For older showman (high school) the judge may well expect that they know the faults and good points of their goat, so an accurate and honest appraisal of the animal is best. One need not badmouth one's animal but a diplomatic yet accurate answer can always be given - the judge does expect the owner will have some loyalty and affection for the animal, as well as a good reason for keeping her.

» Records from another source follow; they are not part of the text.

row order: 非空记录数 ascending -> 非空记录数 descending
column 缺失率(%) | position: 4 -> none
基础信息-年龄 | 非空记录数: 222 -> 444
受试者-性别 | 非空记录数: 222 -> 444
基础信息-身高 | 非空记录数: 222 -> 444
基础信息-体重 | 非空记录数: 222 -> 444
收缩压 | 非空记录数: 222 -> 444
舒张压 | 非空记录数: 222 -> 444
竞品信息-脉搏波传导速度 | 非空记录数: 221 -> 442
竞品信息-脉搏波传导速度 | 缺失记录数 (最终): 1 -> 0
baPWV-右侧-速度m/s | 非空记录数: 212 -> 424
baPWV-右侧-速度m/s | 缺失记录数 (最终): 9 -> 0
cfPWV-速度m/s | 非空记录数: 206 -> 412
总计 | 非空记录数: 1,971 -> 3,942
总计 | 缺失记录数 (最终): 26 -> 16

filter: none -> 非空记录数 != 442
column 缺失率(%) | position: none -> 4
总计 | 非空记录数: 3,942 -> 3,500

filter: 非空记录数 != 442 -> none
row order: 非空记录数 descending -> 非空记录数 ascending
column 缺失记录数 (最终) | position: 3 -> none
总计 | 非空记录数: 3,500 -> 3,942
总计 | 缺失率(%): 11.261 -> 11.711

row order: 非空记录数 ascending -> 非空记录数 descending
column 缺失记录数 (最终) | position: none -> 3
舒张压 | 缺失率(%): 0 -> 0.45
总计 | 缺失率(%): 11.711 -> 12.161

Good ring courtesy includes leaving the other competitors adequate space to operate as well as giving the judge room to move between the animals for judging. If the judge has asked the competitors to switch places, s/he may not be downgrading one of the participants, but only wanting to see how they handle the maneuver. Therefore, the showman should never give up on himself or his animal and definitely never let that kind of attitude show. The showman should continue showing the animal all the time it is in the ring. And there should never be any after-class displays of attitude. The class should be viewed as a learning experience as there can only be one winner, yet all can learn.

There should be no attempts to fraternize with the judge until after the entire show is complete, other than a brief and polite 'thank you' for their consideration of the class. The runners-up should politely congratulate the winner after the class is excused, and the winner should be gracious and acknowledge all congratulations. The class leaves the ring promptly in the order of placement, without any display of attitude or excess haste. The next class, if required to use the same gate, will wait outside politely for all of the previous class to exit. If the judge has time between classes, and the showman's animal is not there to hold up the next class then a brief question regarding showmanship may be allowed by the judge. Most questions should wait until the entire show is over. Any attempt at fraternization with the judge by parents or other adults in charge other than the show committee does not make for good relationships with the other competitors, and will lead to probably unfounded beliefs about the judge's impartiality.

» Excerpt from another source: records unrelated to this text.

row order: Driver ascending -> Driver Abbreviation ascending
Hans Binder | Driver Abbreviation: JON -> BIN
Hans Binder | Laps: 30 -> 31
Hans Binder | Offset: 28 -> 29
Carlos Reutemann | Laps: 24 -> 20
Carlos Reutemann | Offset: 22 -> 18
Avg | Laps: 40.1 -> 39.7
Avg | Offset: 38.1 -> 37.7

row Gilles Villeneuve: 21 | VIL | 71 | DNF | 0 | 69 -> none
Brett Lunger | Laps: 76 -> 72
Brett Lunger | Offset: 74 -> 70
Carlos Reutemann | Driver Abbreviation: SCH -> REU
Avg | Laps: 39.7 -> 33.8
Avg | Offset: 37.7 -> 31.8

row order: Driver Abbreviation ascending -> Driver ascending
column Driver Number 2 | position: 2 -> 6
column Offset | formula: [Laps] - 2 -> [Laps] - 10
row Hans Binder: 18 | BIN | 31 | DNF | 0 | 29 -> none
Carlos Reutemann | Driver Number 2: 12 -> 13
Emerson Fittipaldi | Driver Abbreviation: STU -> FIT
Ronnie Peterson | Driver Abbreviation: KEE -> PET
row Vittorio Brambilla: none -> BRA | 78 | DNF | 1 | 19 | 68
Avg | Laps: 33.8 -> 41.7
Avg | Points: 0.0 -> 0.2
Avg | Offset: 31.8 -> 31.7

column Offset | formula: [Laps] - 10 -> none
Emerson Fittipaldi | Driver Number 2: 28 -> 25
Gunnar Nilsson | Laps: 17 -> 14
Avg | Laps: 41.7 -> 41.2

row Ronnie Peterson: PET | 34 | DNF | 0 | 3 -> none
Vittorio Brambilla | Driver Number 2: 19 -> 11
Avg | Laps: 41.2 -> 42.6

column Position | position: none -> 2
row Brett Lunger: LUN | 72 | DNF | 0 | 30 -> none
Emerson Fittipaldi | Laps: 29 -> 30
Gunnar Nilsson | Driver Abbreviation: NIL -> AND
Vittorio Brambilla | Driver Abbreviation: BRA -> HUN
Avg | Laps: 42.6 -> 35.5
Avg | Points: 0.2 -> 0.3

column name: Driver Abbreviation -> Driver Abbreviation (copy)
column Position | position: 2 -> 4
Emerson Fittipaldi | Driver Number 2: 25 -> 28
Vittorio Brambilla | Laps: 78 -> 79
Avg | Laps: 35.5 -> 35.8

The showman who behaves in a professional manner and exhibits good sportsmanship and manners may well be remembered by the judge and paid more attention in the future. Barring any errors, that may be the winning ticket in the next competition under that judge, particularly if the showman learned from the experience and improved as the judge indicated. The showman who is unnecessarily flamboyant or rude will be remembered, but not in a flattering way. That may doom that person to a number of also-ran placings until the preconception based on past behavior can be replaced with a memory of better performances.